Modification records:

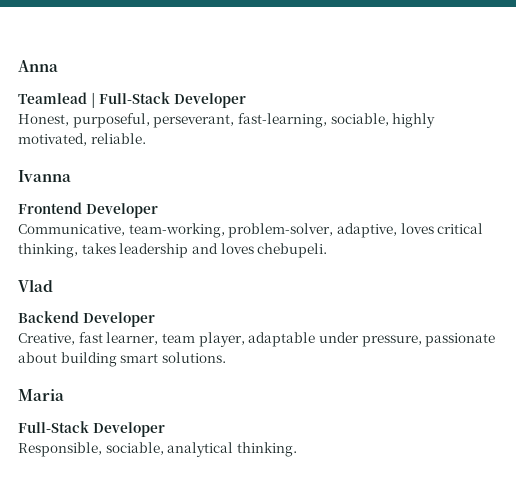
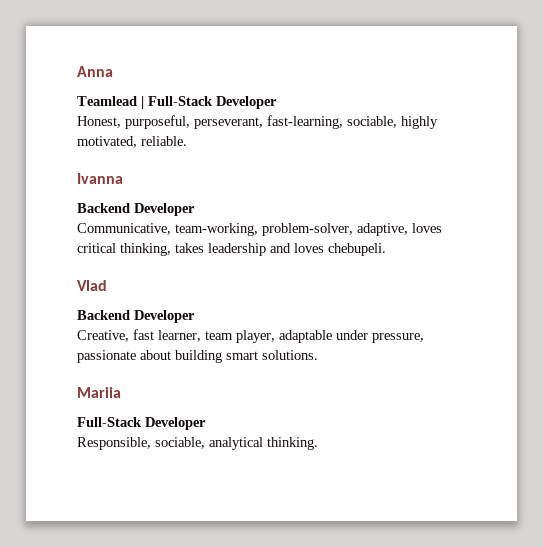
  Ivanna
- Frontend Developer
+ Backend Developer
- Maria
+ Mariia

▶ Task
Would you retype every record above exactly, leaving out the pictures?

▶ Exercise result
  Ivanna
- Frontend Developer
+ Backend Developer
- Maria
+ Mariia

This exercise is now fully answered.